Il film è tratto da una graphic novel di Scott Mitchell Rosenberg. Quali sono i principali cambiamenti introdotti rispetto alla versione cartacea?
Jon Favreau: La sceneggiatura è stata sviluppata dieci anni fa e in tutto questo tempo ha subito numerose riscritture da parte di diversi autori, perciò vi sono state numerose modifiche. Quando ho deciso di dirigere il film il mio primo obiettivo era quello di realizzare un omaggio al genere western, aggiungendo l'elemento alieno.

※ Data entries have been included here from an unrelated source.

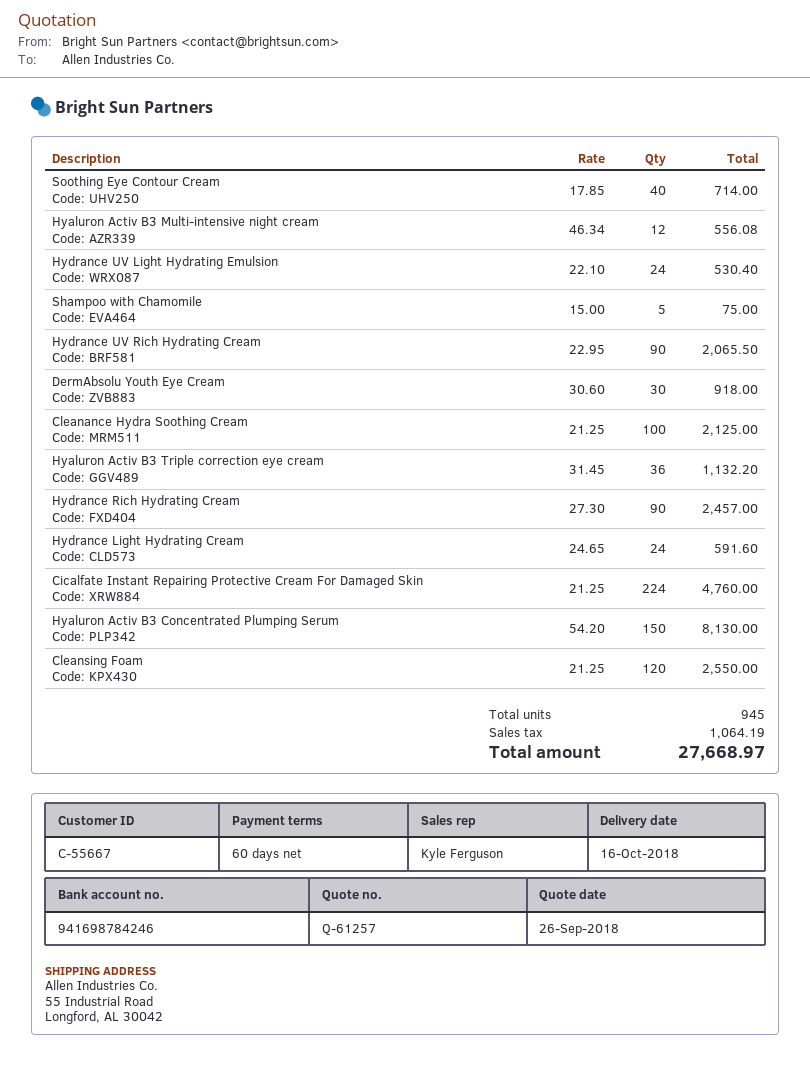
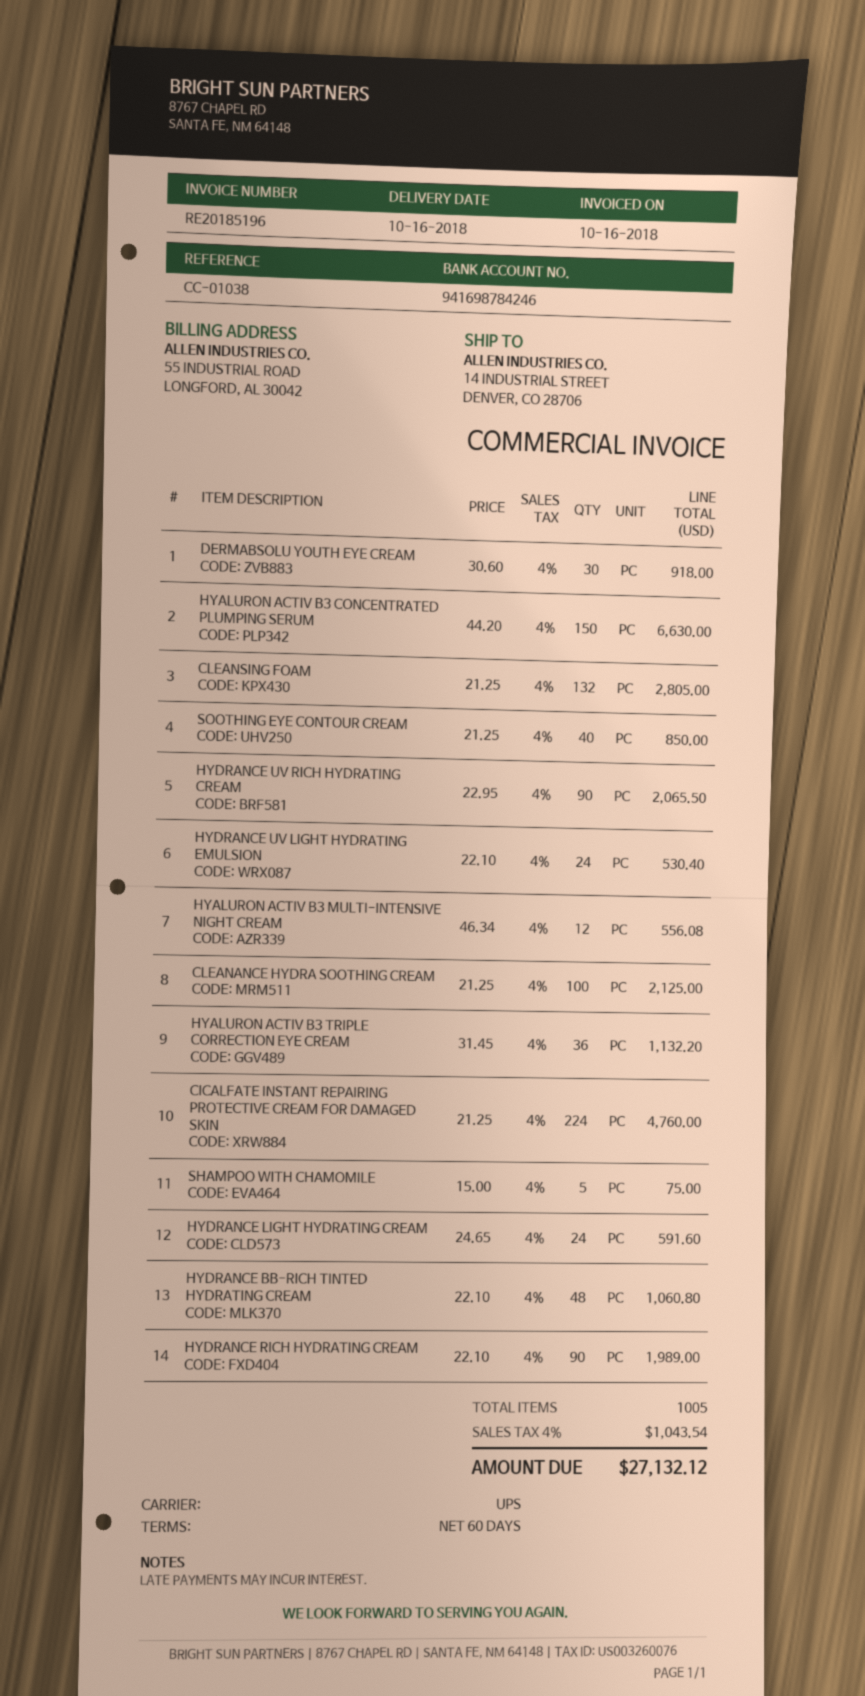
ship to: 55 Industrial Road, Longford, AL 30042 -> 14 INDUSTRIAL STREET, DENVER, CO 28706
Soothing Eye Contour Cream: 40 x 17.85 = 714.00 -> 40 x 21.25 = 850.00
Hydrance Rich Hydrating Cream: 90 x 27.30 = 2457.00 -> 90 x 22.10 = 1989.00
Hyaluron Activ B3 Concentrated Plumping Serum: 150 x 54.20 = 8130.00 -> 150 x 44.20 = 6630.00
Cleansing Foam: 120 x 21.25 = 2550.00 -> 132 x 21.25 = 2805.00
HYDRANCE BB-RICH TINTED HYDRATING CREAM: none -> 48 x 22.10 = 1060.80
total quantity: 945 -> 1005
tax: 1064.19 -> 1043.54
total: 27668.97 -> 27132.12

Proprio in virtù di questo obiettivo abbiamo fatto una scelta estetica molto precisa, rinunciando al 3D e utilizzando effetti speciali semplici e realistici per tornare a un'estetica in stile anni '80. E' raro poter omaggiare il western classico, perché negli Stati Uniti non riscuote l'interesse del grande pubblico. Quando ho avuto nelle mani la sceneggiatura, però, mi sono reso conto che la prima parte del film è vicinissima a un western vero e proprio, così ho deciso di evitare il 3D per non essere costretto a girare in digitale e dare dignità ai bellissimi paesaggi in cui abbiamo girato. Il tutto per creare una genuina atmosfera western.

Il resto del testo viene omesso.